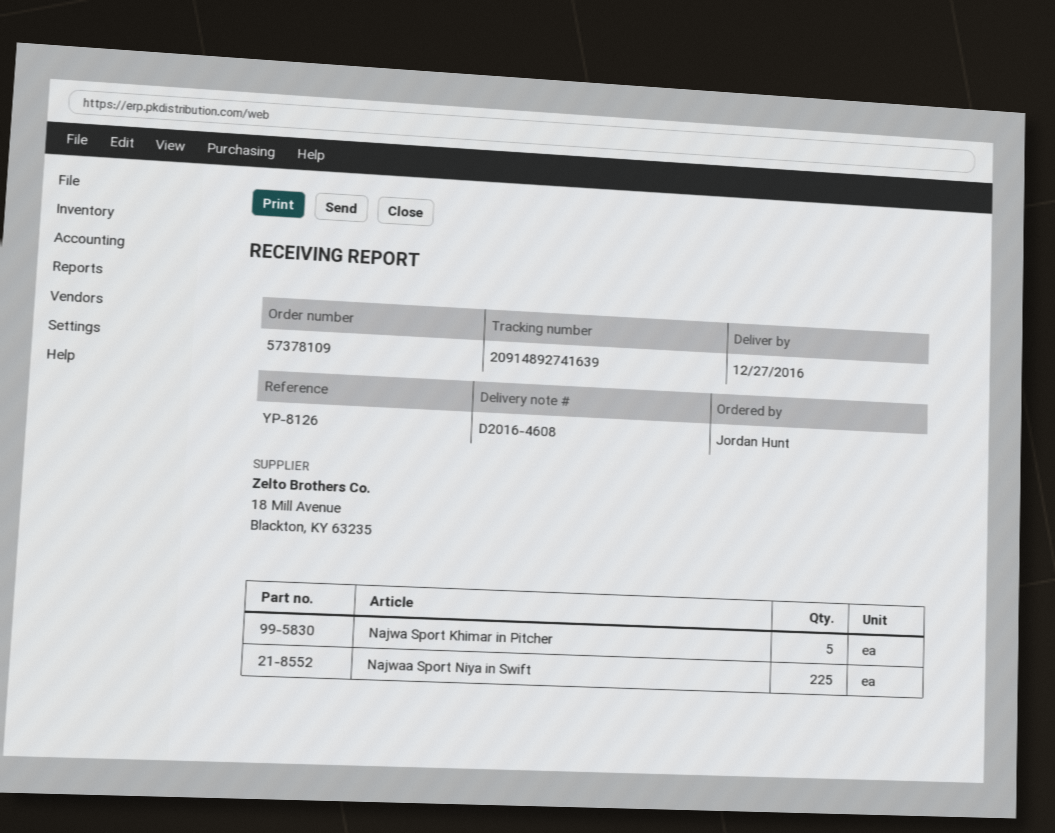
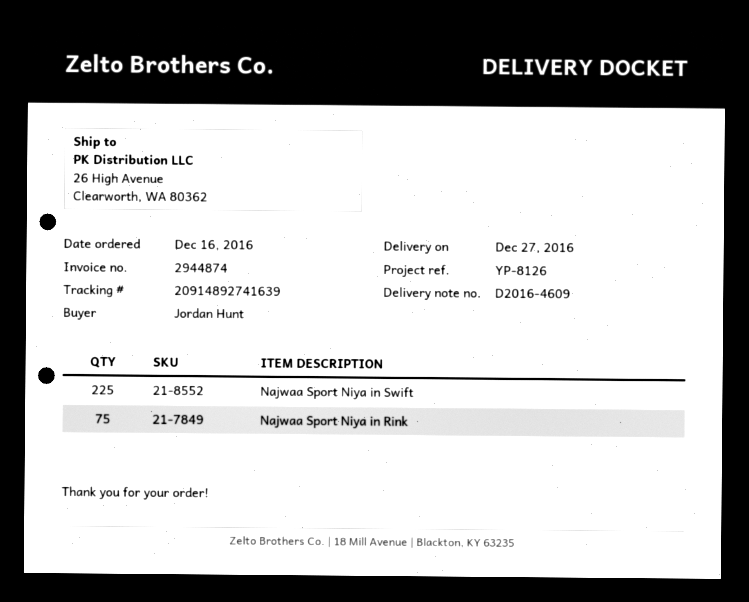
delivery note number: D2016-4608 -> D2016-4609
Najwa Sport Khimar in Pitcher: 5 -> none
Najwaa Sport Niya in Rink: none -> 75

---

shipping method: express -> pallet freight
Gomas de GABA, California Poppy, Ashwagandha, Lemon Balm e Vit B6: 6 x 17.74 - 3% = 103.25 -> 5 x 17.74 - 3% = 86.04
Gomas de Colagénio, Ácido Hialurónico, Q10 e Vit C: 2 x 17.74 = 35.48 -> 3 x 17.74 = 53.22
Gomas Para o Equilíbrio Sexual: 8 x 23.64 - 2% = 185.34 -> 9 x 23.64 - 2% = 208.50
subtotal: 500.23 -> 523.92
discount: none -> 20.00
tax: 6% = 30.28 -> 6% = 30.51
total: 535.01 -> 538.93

==

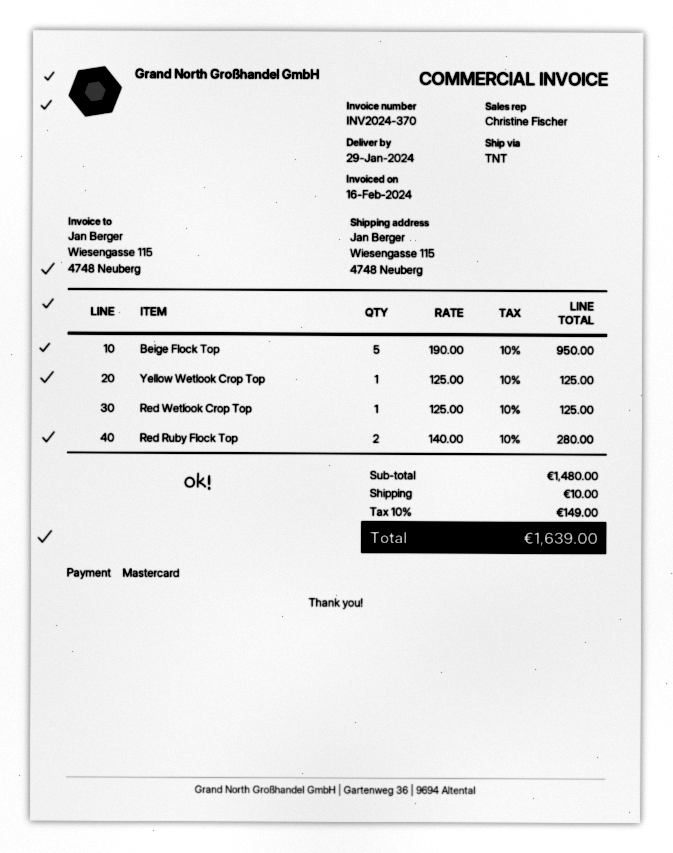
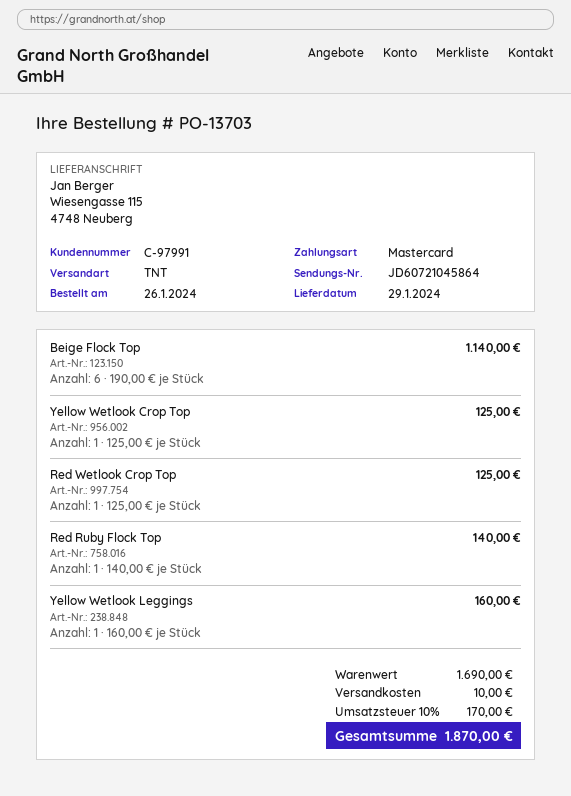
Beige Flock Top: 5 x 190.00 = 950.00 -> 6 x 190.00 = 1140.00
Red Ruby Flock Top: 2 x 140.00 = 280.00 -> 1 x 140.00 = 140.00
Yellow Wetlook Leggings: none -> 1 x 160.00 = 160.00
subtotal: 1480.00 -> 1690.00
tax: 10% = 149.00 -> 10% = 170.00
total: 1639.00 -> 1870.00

▶ **What is required**: Looking back over the listing, work out how many lines include the string "Gomas". Write only that number.

▶ **Answer to the exercise**: 3